In the early days of automation, PLC programming was limited by memory. Tags were often cryptic addresses like N7:0 or I:1/0. If you didn’t have the “cheat sheet,” you didn’t know what the machine was doing.
Today, memory is cheap, but human time is expensive. In a Smart Manufacturing environment, standardized tag naming is the difference between a system that scales and a system that breaks the moment the lead engineer leaves the room.
Why Standardize? The Case for Global Discovery
As we move toward IT/OT convergence, PLC data is no longer confined to a local HMI. It flows to cloud analytics, Maintenance Management Systems (CMMS), and AI models. If every programmer uses their own naming style, the “data cleaning” process becomes a nightmare.
Standardization provides:
- Reduced Troubleshooting Time: Any technician can walk up to a machine and understand the tag’s function.
- Seamless Integration: Modern SCADA systems can “auto-discover” and “auto-bind” tags if they follow a predictable pattern.
- Asset Interoperability: A “Pump” at Plant A should look the same to the corporate database as a “Pump” at Plant B.
The Gold Standard: ISA-95 Hierarchy
The ISA-95 standard is the most widely recognized framework for integrating enterprise and control systems. It uses a “Functional Hierarchy” to organize data from the corporate level down to the individual sensor.
When naming tags, follow the “General to Specific” rule. This ensures tags group together logically in your controller’s tag database.
Formula:
[Area]_[Line]_[Cell]_[Device]_[Attribute]
| Level | Description | Example |
| Area | The physical department or zone. | Bottling |
| Line | The specific production stream. | Line01 |
| Cell/Machine | The specific piece of equipment. | Palletizer |
| Device | The component (Motor, Valve, Sensor). | Drive01 |
| Attribute | The specific data point or state. | CurrentDraw |
Example Breakdowns:
TX_Austin_Bottling_Line1_Filler_Motor_Speed- TX_Austin: The Site
- Bottling: The Area
- Line1: The specific production line
- Filler: The equipment entity
- Motor: The device
- Speed: The specific data point (Attribute)
Common Tag Naming Styles
While ISA-95 provides the “path,” you still need a consistent style for the words themselves. Here are the three most common:
| Style | Example | Best For |
| CamelCase | ConveyorMotorSpeed | Compactness; easy to read without underscores. |
| Snake_Case | Conveyor_Motor_Speed | Maximum readability; works well with HMI “find and replace.” |
| PascalCase | ConveyorMotorSpeed | Similar to CamelCase; often used for UDT (User Defined Type) names. |
Best Practices for Modern PLC Tags
1. Avoid “Memory-Based” Naming
Never name a tag based on its address (e.g., Input_Slot2_Bit0). If you move that wire to Slot 3 during a repair, your tag name is now a lie. Instead, name it by its function: Pallet_Present_Sensor.

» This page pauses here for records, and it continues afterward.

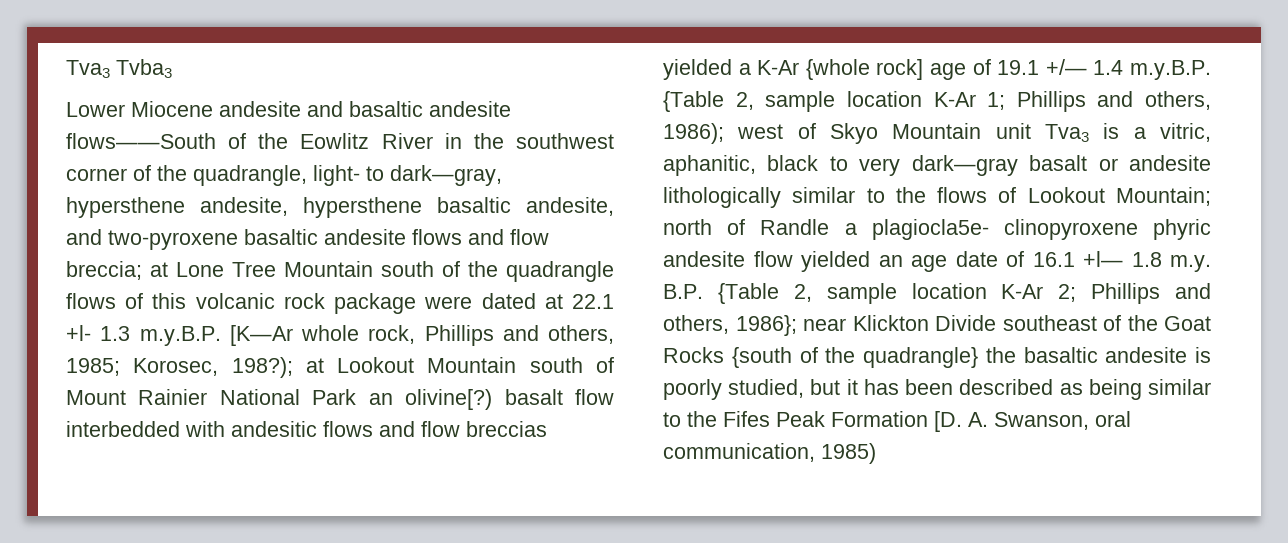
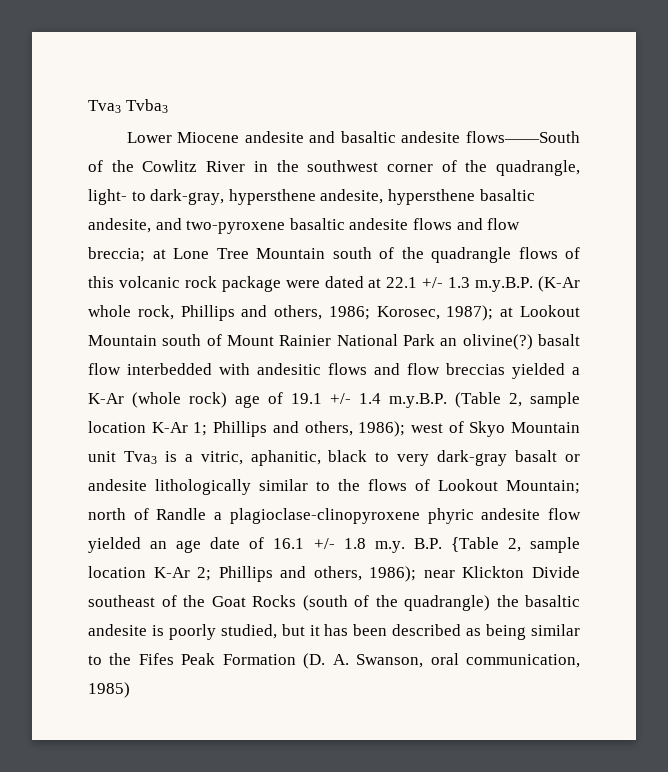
- Lower Miocene andesite and basaltic andesite flows——South of the Eowlitz River in the southwest corner of the quadrangle, light- to dark—gray, hypersthene andesite, hypersthene basaltic andesite, and two-pyroxene basaltic andesite flows and flow breccia;
+ Lower Miocene andesite and basaltic andesite flows——South of the Cowlitz River in the southwest corner of the quadrangle, light- to dark-gray, hypersthene andesite, hypersthene basaltic andesite, and two-pyroxene basaltic andesite flows and flow breccia;
- at Lone Tree Mountain south of the quadrangle flows of this volcanic rock package were dated at 22.1 +l- 1.3 m.y.B.P. [K—Ar whole rock, Phillips and others, 1985; Korosec, 198?);
+ at Lone Tree Mountain south of the quadrangle flows of this volcanic rock package were dated at 22.1 +/- 1.3 m.y.B.P. (K-Ar whole rock, Phillips and others, 1986; Korosec, 1987);
- at Lookout Mountain south of Mount Rainier National Park an olivine[?) basalt flow interbedded with andesitic flows and flow breccias yielded a K-Ar {whole rock] age of 19.1 +/— 1.4 m.y.B.P. {Table 2, sample location K-Ar 1;
+ at Lookout Mountain south of Mount Rainier National Park an olivine(?) basalt flow interbedded with andesitic flows and flow breccias yielded a K-Ar (whole rock) age of 19.1 +/- 1.4 m.y.B.P. (Table 2, sample location K-Ar 1;
- west of Skyo Mountain unit Tva3 is a vitric, aphanitic, black to very dark—gray basalt or andesite lithologically similar to the flows of Lookout Mountain;
+ west of Skyo Mountain unit Tva3 is a vitric, aphanitic, black to very dark-gray basalt or andesite lithologically similar to the flows of Lookout Mountain;
- north of Randle a plagiocla5e- clinopyroxene phyric andesite flow yielded an age date of 16.1 +l— 1.8 m.y. B.P. {Table 2, sample location K-Ar 2; Phillips and others, 1986};
+ north of Randle a plagioclase-clinopyroxene phyric andesite flow yielded an age date of 16.1 +/- 1.8 m.y. B.P. {Table 2, sample location K-Ar 2; Phillips and others, 1986);
- near Klickton Divide southeast of the Goat Rocks {south of the quadrangle} the basaltic andesite is poorly studied, but it has been described as being similar to the Fifes Peak Formation [D. A. Swanson, oral communication, 1985)
+ near Klickton Divide southeast of the Goat Rocks (south of the quadrangle) the basaltic andesite is poorly studied, but it has been described as being similar to the Fifes Peak Formation (D. A. Swanson, oral communication, 1985)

2. Use “State-Based” Indicators for Booleans
For binary tags (True/False), include the state in the name so the logic is self-documenting.
- Bad:
Pump_Status(Does “True” mean it’s on? Or that it’s faulted?) - Good:
Pump_RunningorPump_Faulted.
3. Incorporate Engineering Units
If a value is an integer or a real number, the tag name should hint at the scale.
Tank_Level_Pct(Percent)Heater_Temp_C(Celsius)VFD_Freq_Hz(Hertz)
4. The “Object-First” Rule
Always put the most important noun first. This allows tags to group together alphabetically in your PLC’s tag monitor.
- Instead of:
Left_Motor_Start,Right_Motor_Start,Top_Motor_Start - Use:
Motor_Left_Start,Motor_Right_Start,Motor_Top_Start
Implementing the “Unified Namespace” (UNS)
The ultimate goal of modern tag naming is to support a Unified Namespace. This is a single source of truth where all data—regardless of where it comes from—lives in a consistent, hierarchical tree.
By naming your PLC tags according to ISA-95 standards, you are essentially building the “branches” of the UNS. When an MQTT broker or an IIOT gateway “scrapes” the PLC, it can perfectly map the machine’s data into the corporate structure without any manual translation.
Conclusion: Start Small, Stay Consistent
You don’t need a 50-page manual to start standardizing. Pick a hierarchy (like ISA-95) and a casing style (like Snake_Case) and stick to it. The “future you” who has to troubleshoot a machine at 2:00 AM will thank you for the clarity.